The choice of a dwelling was a most difficult matter. As it must be quite a small house, the remoter suburbs could alone supply what was wanted; Morphew spent every Saturday and Sunday in wearisome exploration. Mrs. Winter, though in theory she accepted the necessity of cheapness, shrank from every practical suggestion declaring it impossible to live in such places as Cecil requested her to look at. She had an ideal of the 'nice little house,' and was as likely to discover it in London's suburbs as to become possessed once more of the considerable fortune which she and her husband had squandered in mean extravagance.

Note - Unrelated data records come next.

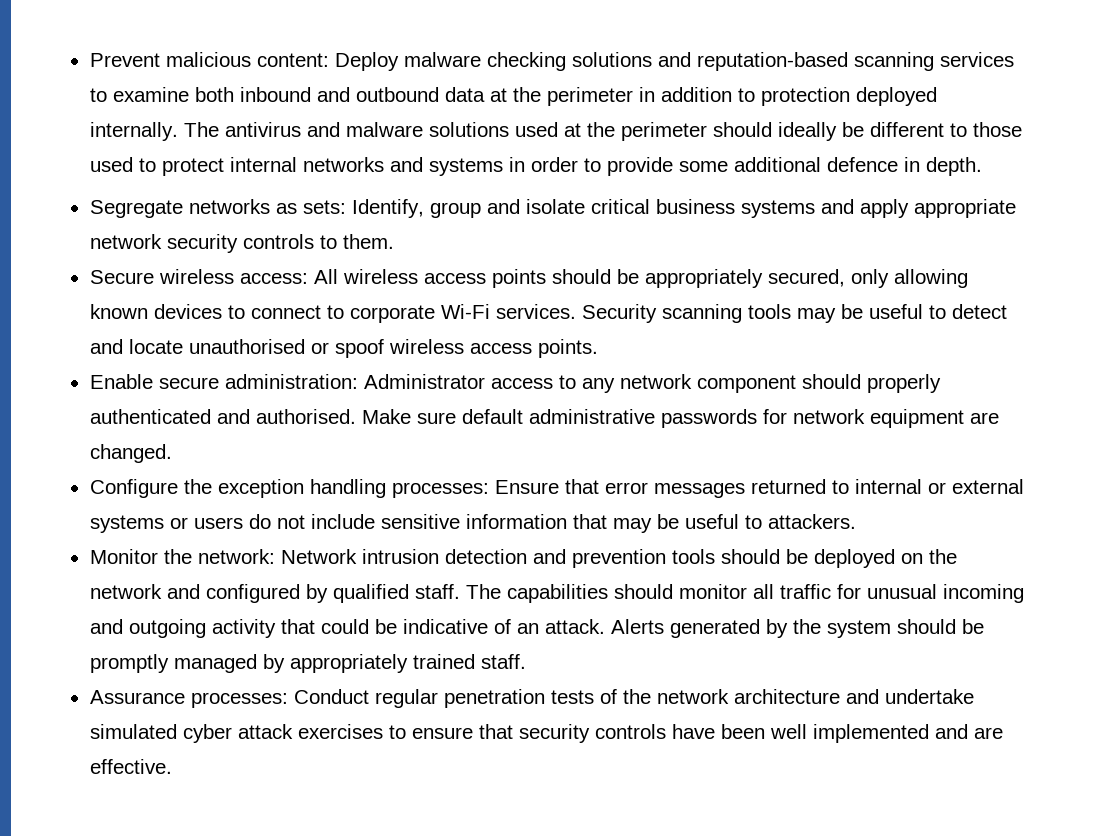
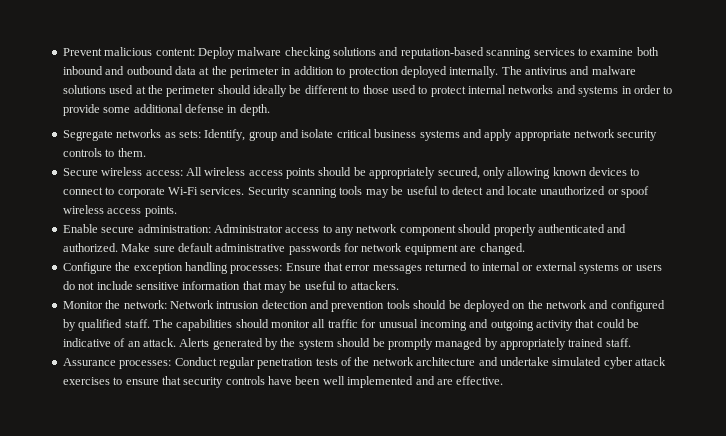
- The antivirus and malware solutions used at the perimeter should ideally be different to those used to protect internal networks and systems in order to provide some additional defence in depth.
+ The antivirus and malware solutions used at the perimeter should ideally be different to those used to protect internal networks and systems in order to provide some additional defense in depth.
- Security scanning tools may be useful to detect and locate unauthorised or spoof wireless access points.
+ Security scanning tools may be useful to detect and locate unauthorized or spoof wireless access points.
- Enable secure administration: Administrator access to any network component should properly authenticated and authorised.
+ Enable secure administration: Administrator access to any network component should properly authenticated and authorized.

Morphew had already come to the conclusion, and Henrietta agreed with him, that their future home must be chosen without regard to Mrs. Winter's impracticable ideas. And the sooner the better, in her own interests; for it was plain that so long as she continued in the old house she would thoughtlessly waste her means. The end of the twelvemonth, at latest, must see them all in their new home.
But meanwhile fate was preparing a new trial for Henrietta's much-disciplined conscience.
On a Saturday afternoon, when the crisis of Alma's illness was over, Harvey received a telegram summoning him to Westminster Bridge Road. "Come if you possibly can. Or I must come to you." Only yesterday he had been with Morphew for a couple of hours, and all seemed well; Cecil thought he had found the house that would suit him; he was in jubilant spirits, laughing, singing, more boylike than ever. Suspecting new obstructiveness on the part of Mrs. Winter, Harvey went to town in an impatient mood. He found the shop closed, as usual at this hour on Saturday, and rang the house-door bell. Morphew himself replied, with a countenance which made known forthwith that something extraordinary had happened; eyes red and swollen, cheeks puffy, colourless, smeared.
"Well?"
Cecil clutched at his hand, and drew him in. They went upstairs to the office, where all was quiet.